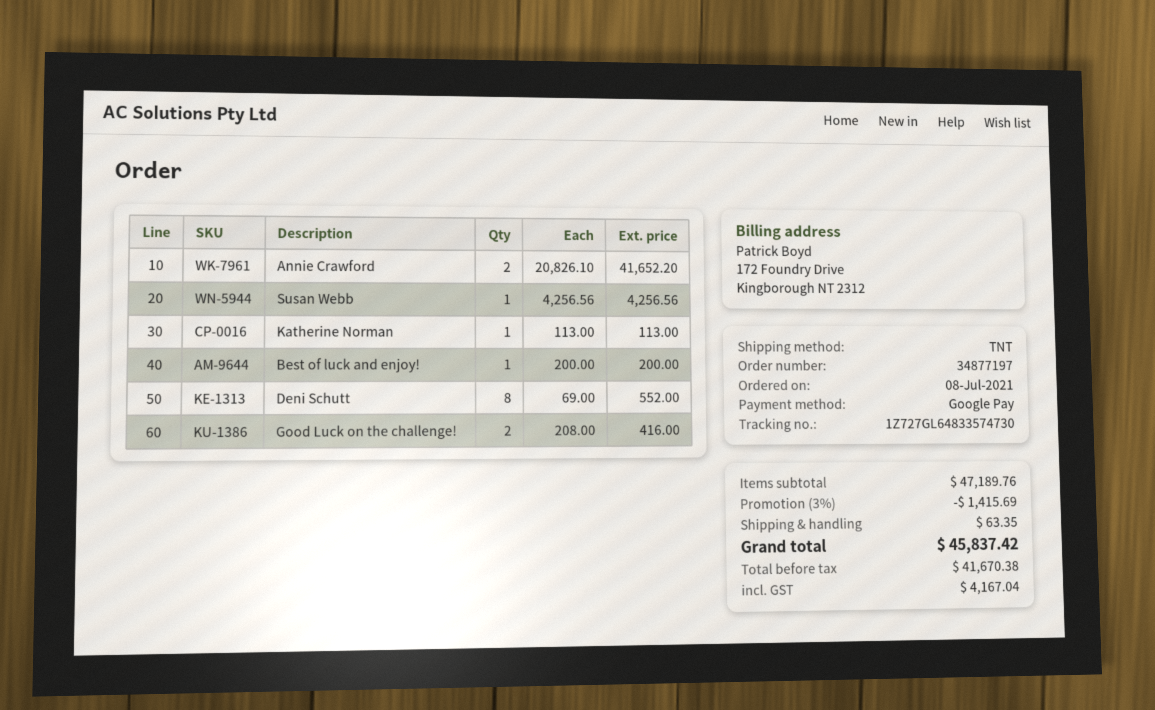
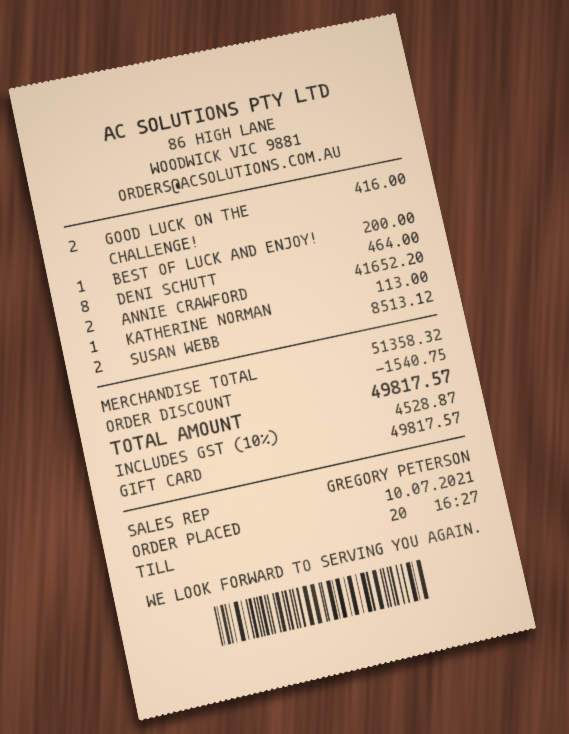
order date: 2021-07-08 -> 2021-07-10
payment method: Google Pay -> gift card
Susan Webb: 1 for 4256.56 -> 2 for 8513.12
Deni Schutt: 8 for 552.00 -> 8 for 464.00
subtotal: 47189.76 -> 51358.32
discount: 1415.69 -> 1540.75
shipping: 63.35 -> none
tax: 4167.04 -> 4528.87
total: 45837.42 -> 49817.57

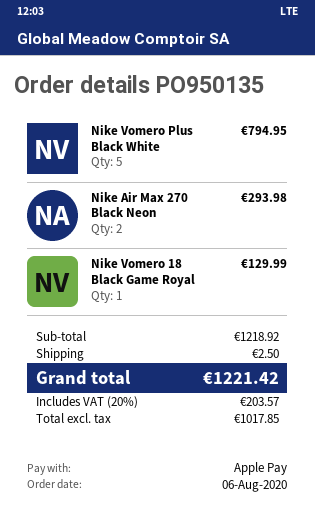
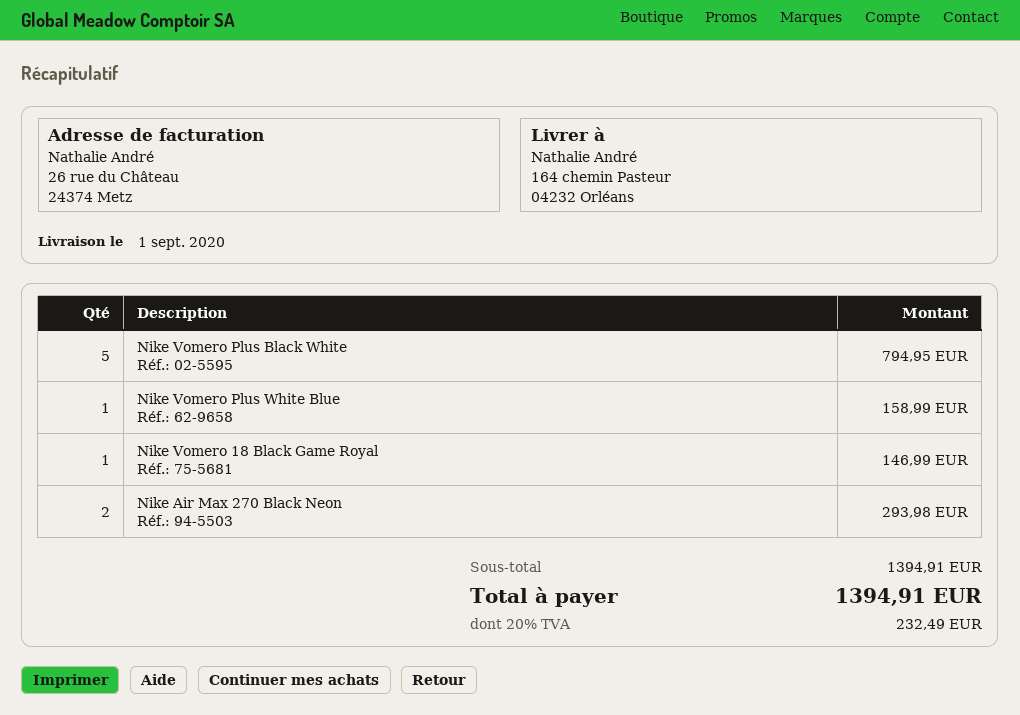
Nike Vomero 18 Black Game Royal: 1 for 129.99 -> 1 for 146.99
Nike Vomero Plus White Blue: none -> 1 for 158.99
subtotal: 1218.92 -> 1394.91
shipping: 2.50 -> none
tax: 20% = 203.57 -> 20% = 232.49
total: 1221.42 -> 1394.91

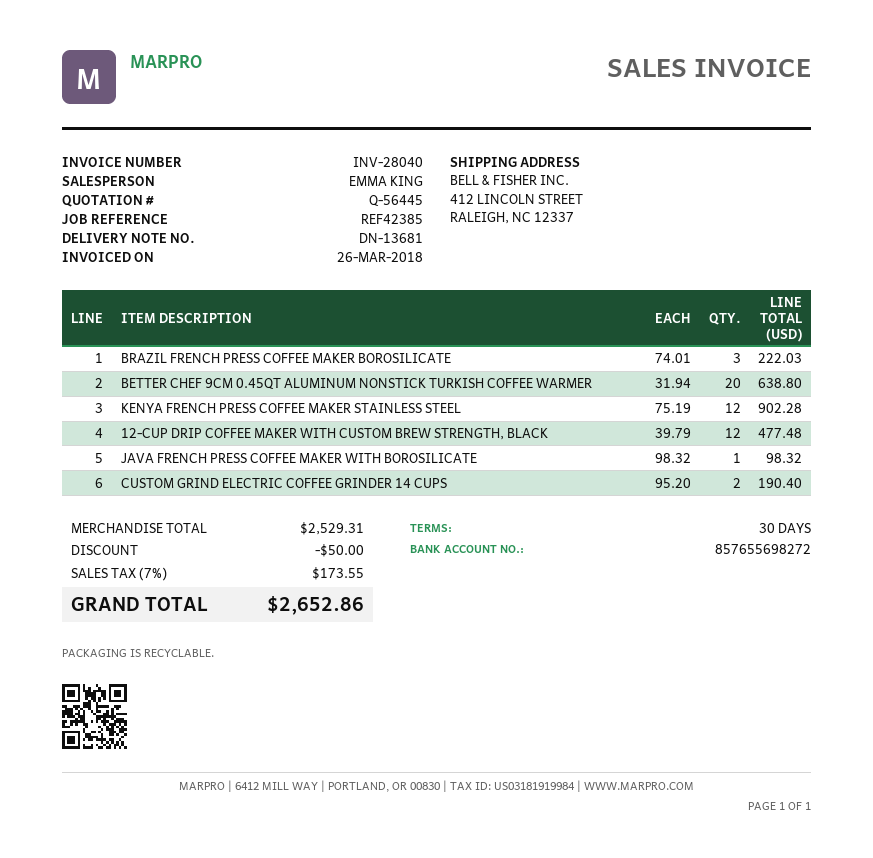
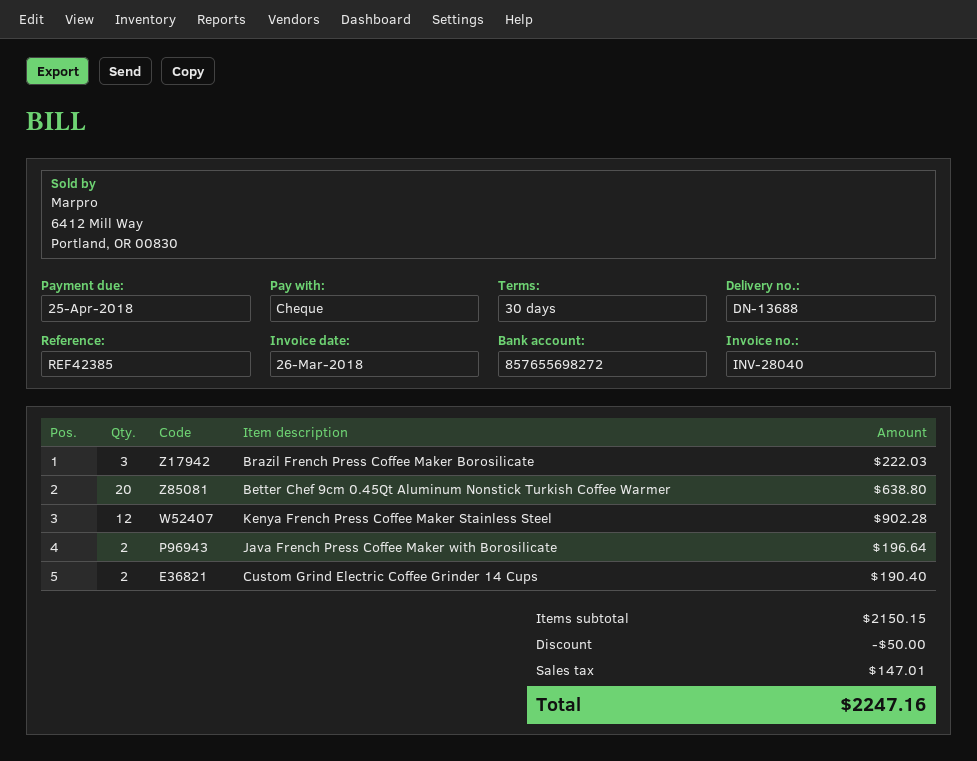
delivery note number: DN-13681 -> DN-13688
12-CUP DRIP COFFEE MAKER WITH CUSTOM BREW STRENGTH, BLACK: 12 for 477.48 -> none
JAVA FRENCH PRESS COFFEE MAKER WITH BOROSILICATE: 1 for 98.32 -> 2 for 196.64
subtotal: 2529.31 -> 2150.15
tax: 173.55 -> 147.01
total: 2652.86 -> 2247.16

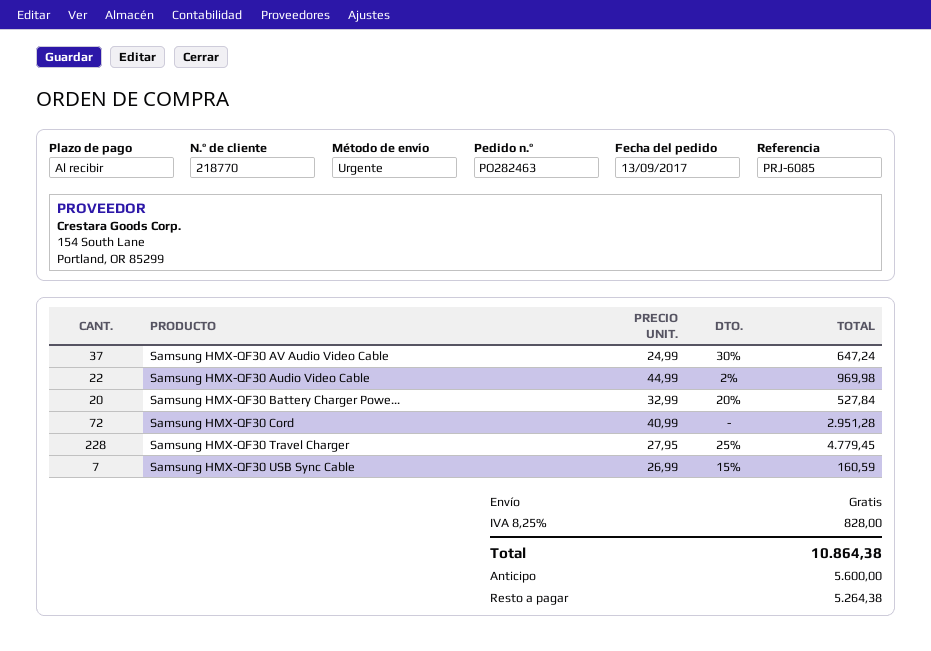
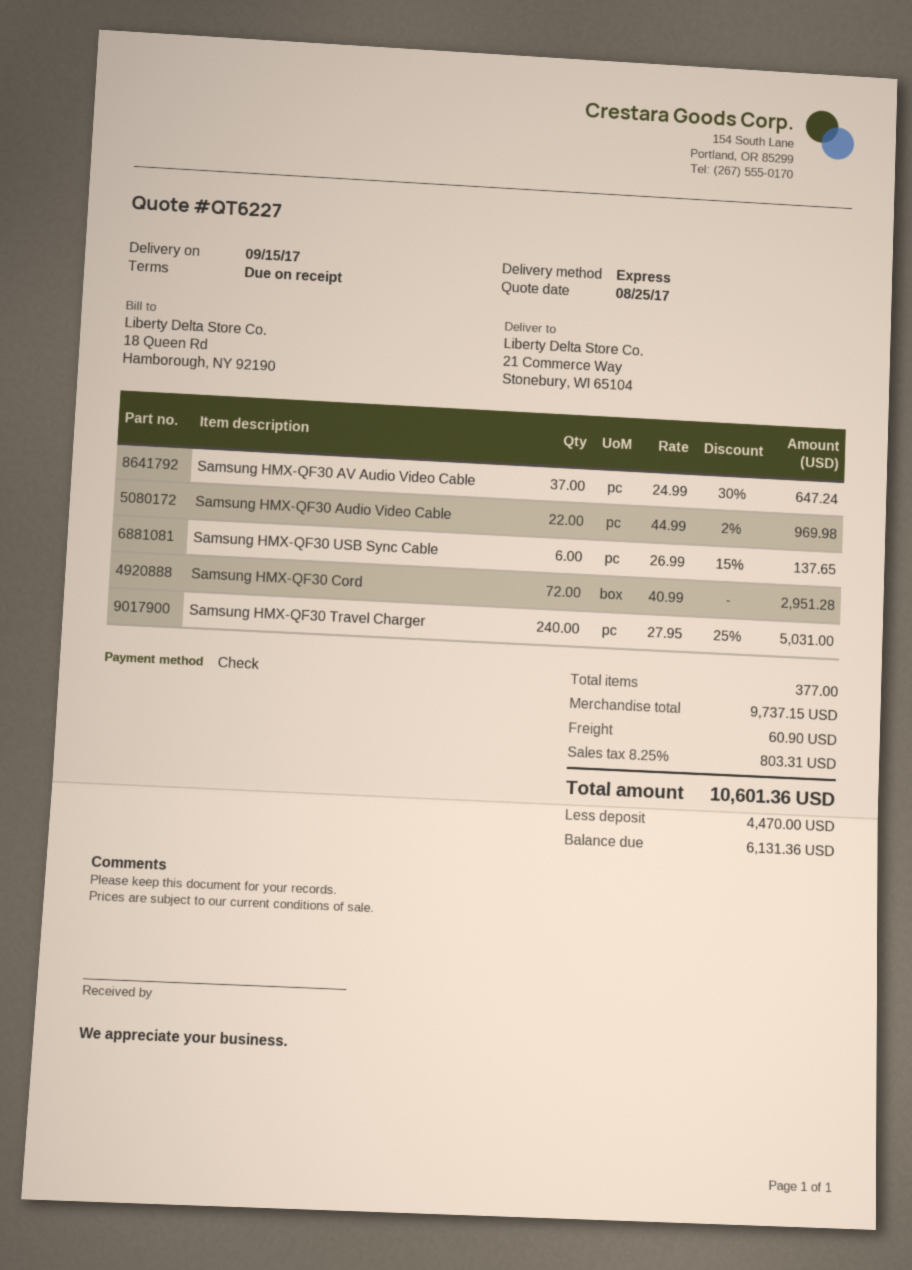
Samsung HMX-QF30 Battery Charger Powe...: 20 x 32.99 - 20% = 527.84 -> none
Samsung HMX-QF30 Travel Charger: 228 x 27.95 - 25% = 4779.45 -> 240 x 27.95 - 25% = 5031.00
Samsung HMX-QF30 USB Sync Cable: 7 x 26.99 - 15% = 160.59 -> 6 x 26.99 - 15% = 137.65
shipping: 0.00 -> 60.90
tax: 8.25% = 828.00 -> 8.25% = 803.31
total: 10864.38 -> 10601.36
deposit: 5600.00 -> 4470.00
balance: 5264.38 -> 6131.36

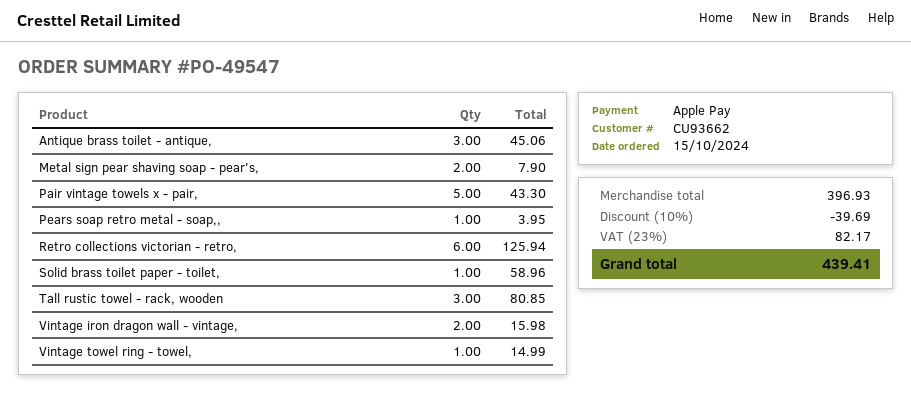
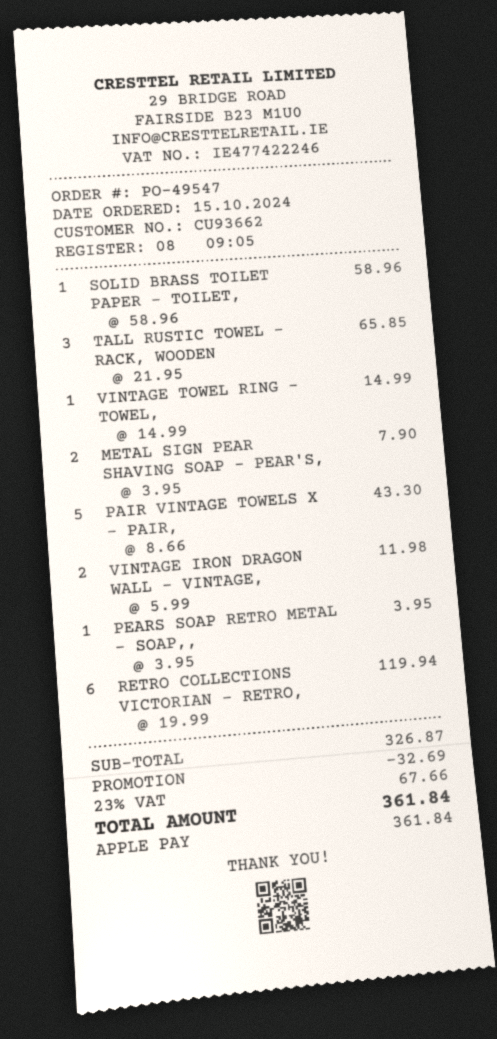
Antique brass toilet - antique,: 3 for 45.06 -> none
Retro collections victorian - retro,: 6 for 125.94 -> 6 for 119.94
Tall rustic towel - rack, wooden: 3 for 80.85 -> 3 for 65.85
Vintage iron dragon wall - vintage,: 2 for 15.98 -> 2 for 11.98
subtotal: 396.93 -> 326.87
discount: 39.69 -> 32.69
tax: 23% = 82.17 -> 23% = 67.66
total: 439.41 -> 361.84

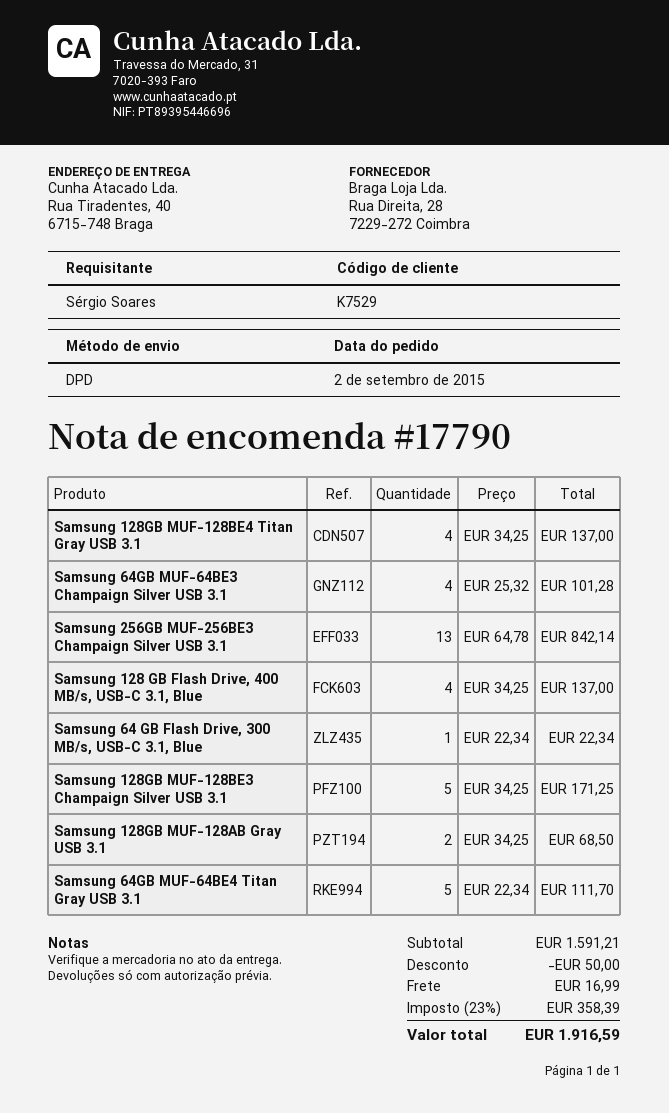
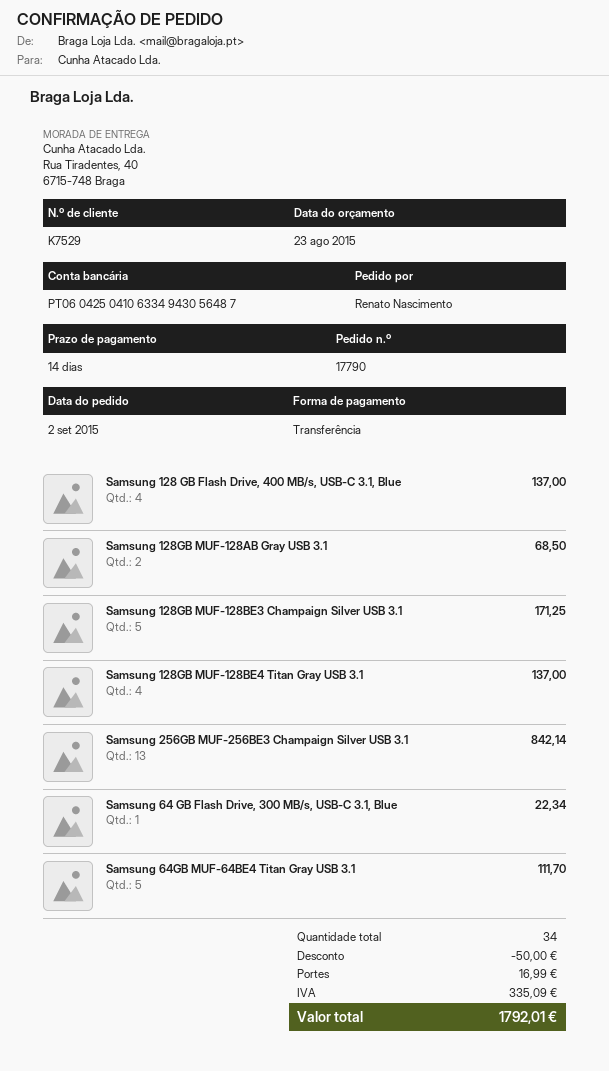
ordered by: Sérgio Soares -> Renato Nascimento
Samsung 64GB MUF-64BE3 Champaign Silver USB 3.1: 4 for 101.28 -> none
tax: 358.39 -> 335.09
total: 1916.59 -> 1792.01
● ● ● ●
● **Task details**
Only lines go in the copy, not pictures. Transcribe exactly from the start of the listing through the line containing "Samsung HMX-QF30 Battery".

● **Output of the task**
order date: 2021-07-08 -> 2021-07-10
payment method: Google Pay -> gift card
Susan Webb: 1 for 4256.56 -> 2 for 8513.12
Deni Schutt: 8 for 552.00 -> 8 for 464.00
subtotal: 47189.76 -> 51358.32
discount: 1415.69 -> 1540.75
shipping: 63.35 -> none
tax: 4167.04 -> 4528.87
total: 45837.42 -> 49817.57

Nike Vomero 18 Black Game Royal: 1 for 129.99 -> 1 for 146.99
Nike Vomero Plus White Blue: none -> 1 for 158.99
subtotal: 1218.92 -> 1394.91
shipping: 2.50 -> none
tax: 20% = 203.57 -> 20% = 232.49
total: 1221.42 -> 1394.91

delivery note number: DN-13681 -> DN-13688
12-CUP DRIP COFFEE MAKER WITH CUSTOM BREW STRENGTH, BLACK: 12 for 477.48 -> none
JAVA FRENCH PRESS COFFEE MAKER WITH BOROSILICATE: 1 for 98.32 -> 2 for 196.64
subtotal: 2529.31 -> 2150.15
tax: 173.55 -> 147.01
total: 2652.86 -> 2247.16

Samsung HMX-QF30 Battery Charger Powe...: 20 x 32.99 - 20% = 527.84 -> none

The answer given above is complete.